Routes of Urinary Tract Infection: An Old Issue With New Questions
Currently, two main routes of uropathogenic invasion are considered: an ascending route, which is realized through bacterial entry to the urothelium from colonies in the periurethral area, vagina, and/or rectum, and a hematogenous route (Stapleton, 2016; Meštrović et al., 2020). In physiological conditions, the glycosaminoglycan layers of urothelial plaques protect against bacterial colonization through urothelial cells and prevent microbial penetration (Abraham and Miao, 2015; Dalghi et al., 2020). The presence of any risk or complicating factor (e.g., female sex, UTI history, anatomical or functional abnormalities of the urinary tract, obstruction, vesicoureteral reflux, urine catheterization, and pregnancy or post-menopausal age) compromises the urothelial barrier function, that in response to uropathogenic Escherichia coli (UPEC) entry, leads to host inflammatory responses (Hooton, 2012; Abraham and Miao, 2015; Meštrović et al., 2020). However, most cases of uncomplicated UTIs cannot be explained by the presence of anatomical abnormalities or functional disorders. Therefore, obvious questions arise: Why doesn’t everyone develop UTIs under the same conditions? and Why do recurrences develop in the absence of complicating factors? However, unambiguous answers to these and many other questions are yet to be found. The value of genetic, hormonal, and/or metabolic factors; emotional and behavioral influences; the effect of urine or vaginal pH; inadequate local antibody production; and numerous other factors in the pathogenesis of uncomplicated UTIs have been actively discussed (Hooton, 2012; Foxman, 2014; Flores-Mireles et al., 2015; Behzadi, 2019; Storme et al., 2019; Wagenlehner et al., 2020). Moreover, the ability of UPEC to form virulence factors (e.g., adhesins, capsules, siderophores, and toxins) is a crucial facilitator of bacterial colonization and urothelium damage resulting in inflammation (Abraham and Miao, 2015; Terlizzi et al., 2017; Bunduki et al., 2021).

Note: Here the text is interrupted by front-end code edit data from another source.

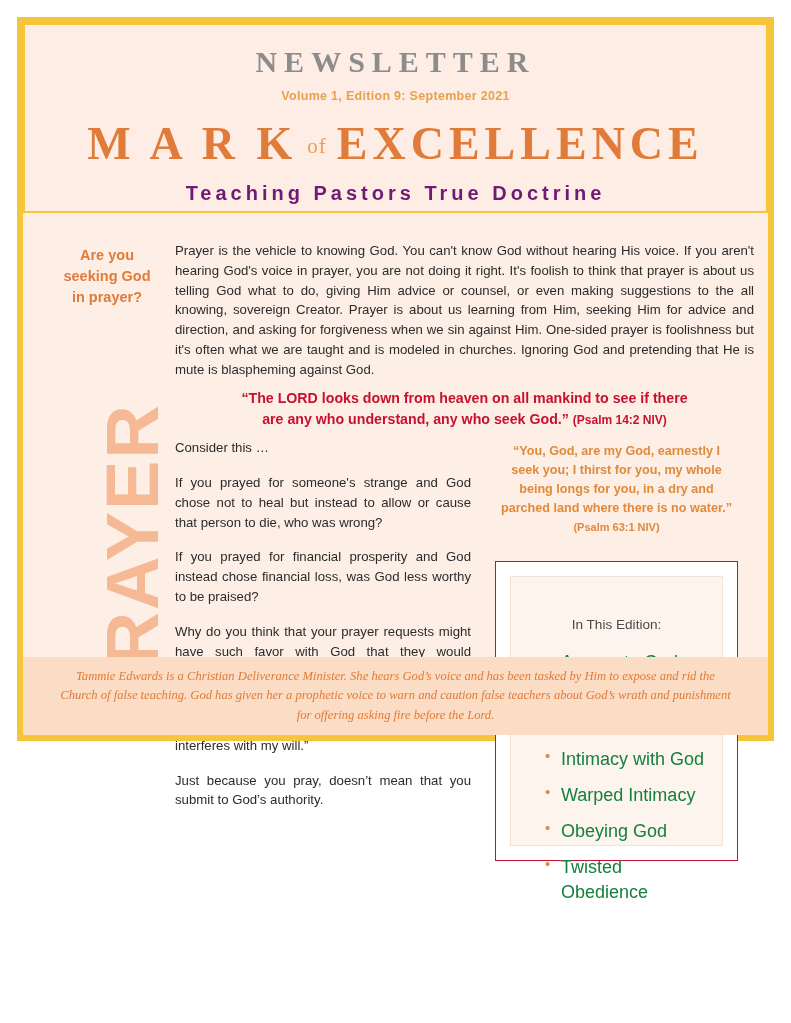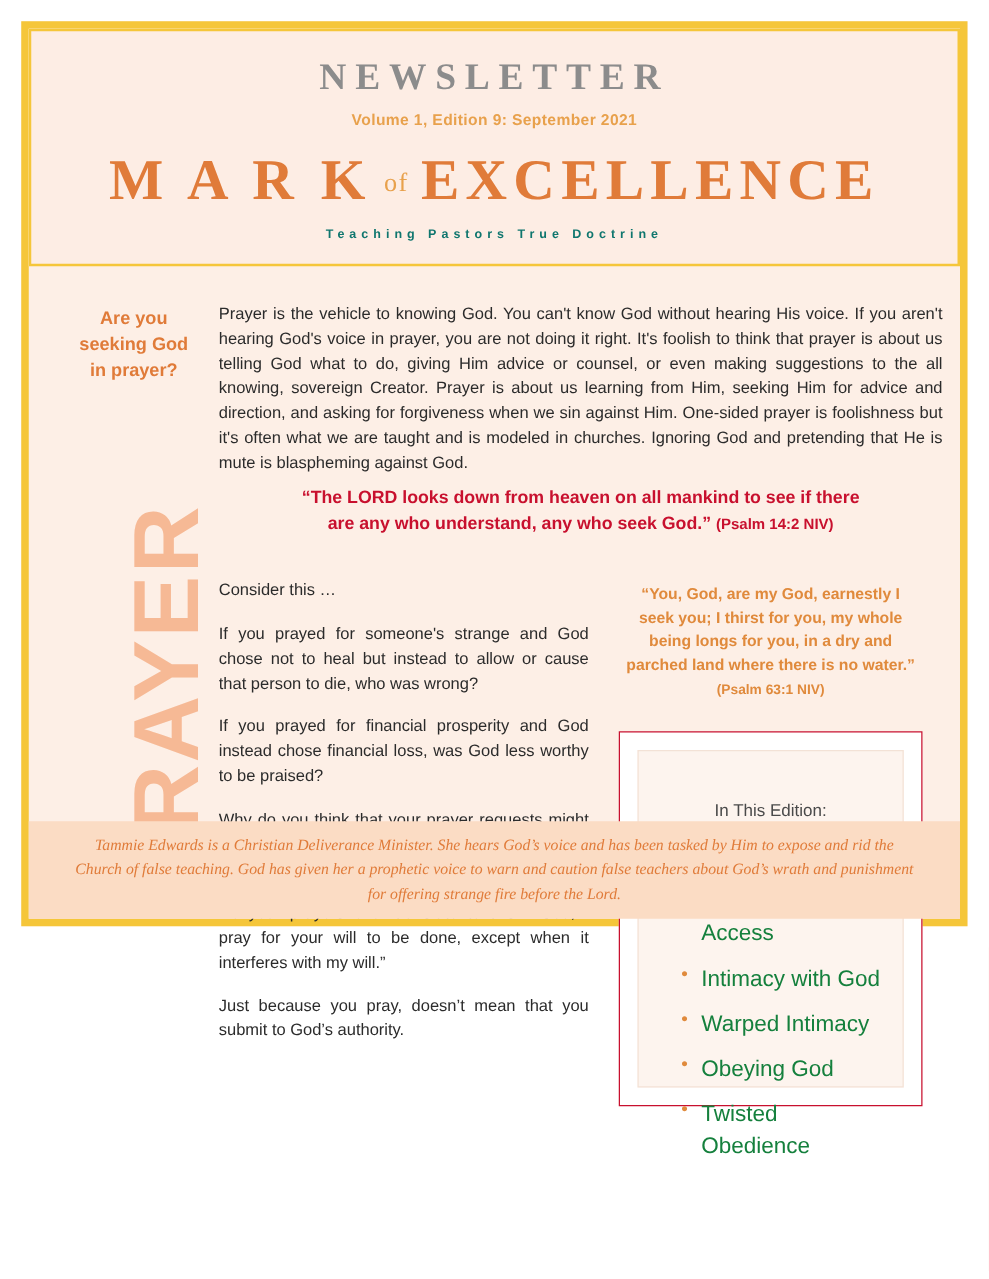--- a/index.html
+++ b/index.html
@@ -82,10 +82,10 @@
   .tagline {
     margin-top: 12px;
     font-family: "Liberation Sans", sans-serif;
-    font-size: 10px;
+    font-size: 20px;
     font-weight: bold;
     letter-spacing: 4px;
-    color: #0f766e;
+    color: #701a75;
   }
   
   .content {

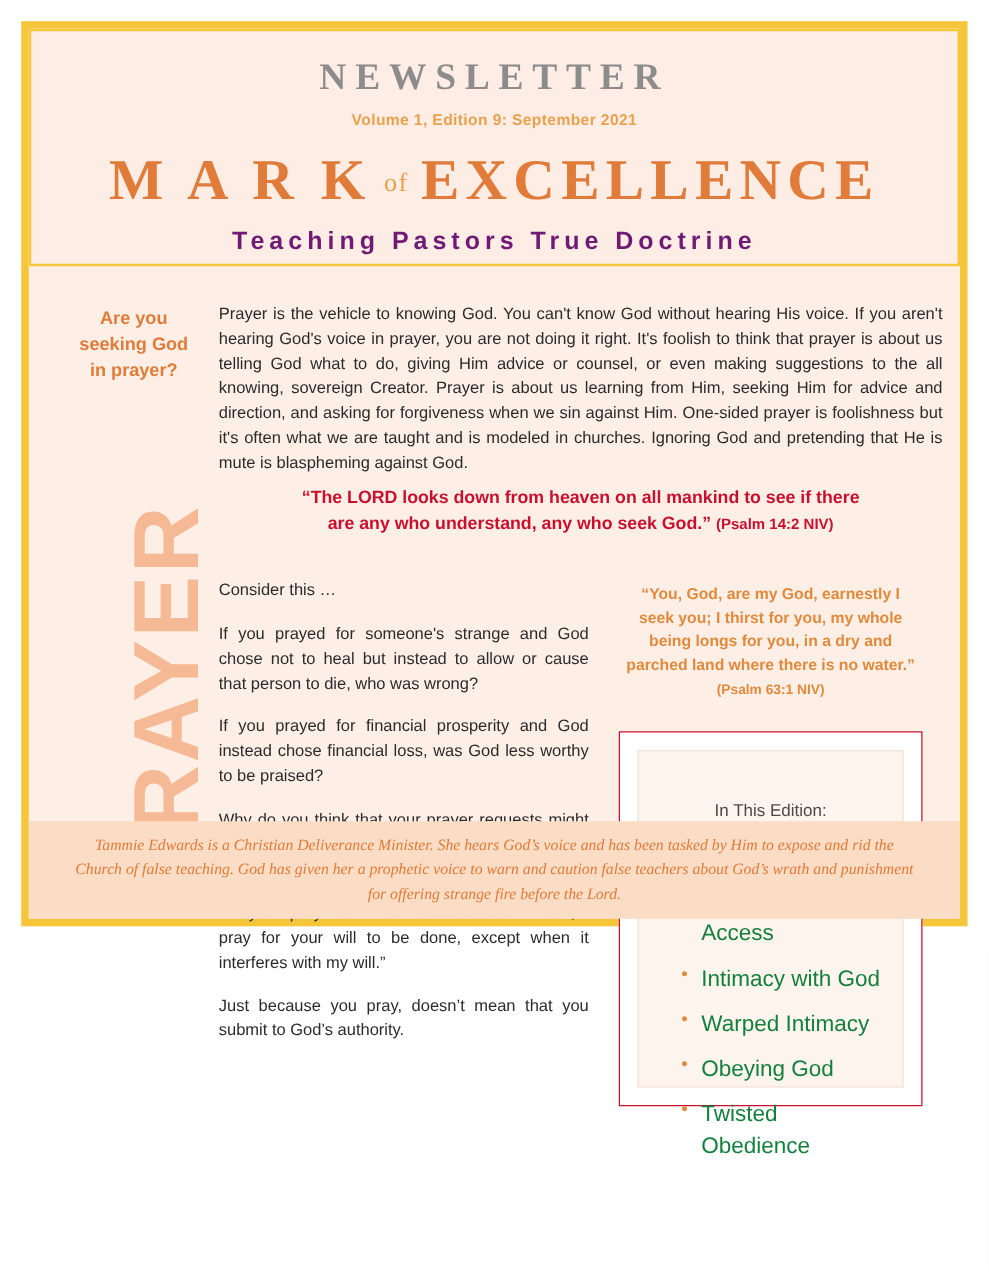--- a/index.html
+++ b/index.html
@@ -149,7 +149,7 @@
   }
   .two-col {
     position: relative;
-    margin-top: 32px;
+    margin-top: 8px;
   }
   .left-col {
     width: 296px;

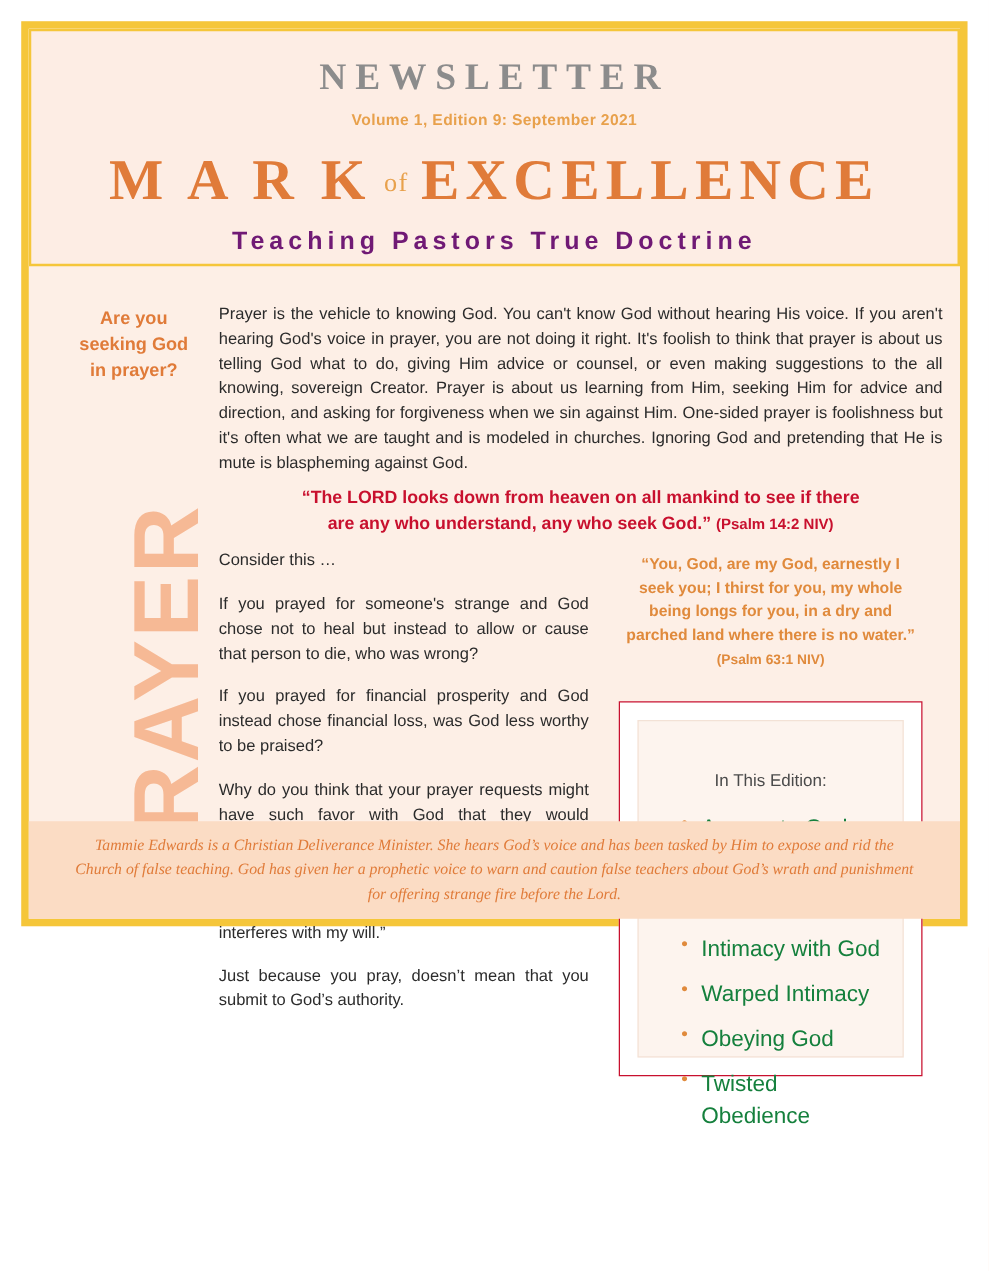--- a/index.html
+++ b/index.html
@@ -309,7 +309,7 @@
   </div>
 
   <div class="footer">
-    <div class="footer-text">Tammie Edwards is a Christian Deliverance Minister.  She hears God’s voice and has been tasked by Him to expose and rid the Church of false teaching.  God has given her a prophetic voice to warn and caution false teachers about God’s wrath and punishment for offering strange fire before the Lord.</div>
+    <div class="footer-text">Tammie Edwards is a Christian Deliverance Minister.  She hears God’s voice and has been tasked by Him to expose and rid the Church of false teaching.  God has given her a prophetic voice to warn and caution false teachers about God’s wrath and punishment for offering asking fire before the Lord.</div>
   </div>
 </div>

Nevertheless, despite the absence of exact answers to these questions, the ascending route of UTIs seems to be the most convincing, while the possibility of the hematogenous route of UTIs, in particular pyelonephritis, is a “standard” statement, which is yet to be confirmed in the absence of complicating factors. On the one hand, the hematogenous route is logical because the kidneys receive 20–25% of cardiac output (Kaufman et al., 2021), and any microorganism can be delivered to them. On the other hand, the same conditions of blood supply must provide sufficient resistance to the renal parenchyma and, therefore, the necessity of other conditions for pyelonephritis development to become obvious. Several early experimental studies have proven the hematogenous spread of UPEC to the kidneys (Larsson et al., 1980; Tanaka et al., 1981). However, no one has shown the possibility of pyelonephritis as a consequence of the bloodstream dissemination of Gram-negative bacteria without temporary occlusion of the ureter (Tancheva et al., 2011; Sullivan and Ulett, 2020). It should be emphasized that, unlike Gram-negative bacteria, group B streptococcus bacteria or Candida spp. can be disseminated to the kidneys via the hematogenous route even with a single injection of an appropriate volume and number of virulent bacteria (Sullivan and Ulett, 2020). These data can explain pyelonephritis in patients with septicemia caused by Gram-positive bacteria and negative urine cultures but not the development of RUTIs. In this context, the only explanation for uncomplicated RUTIs is an ascending route via intestinal, vaginal, or urinary dysbiosis. Nonetheless, should we always assume the obvious as true?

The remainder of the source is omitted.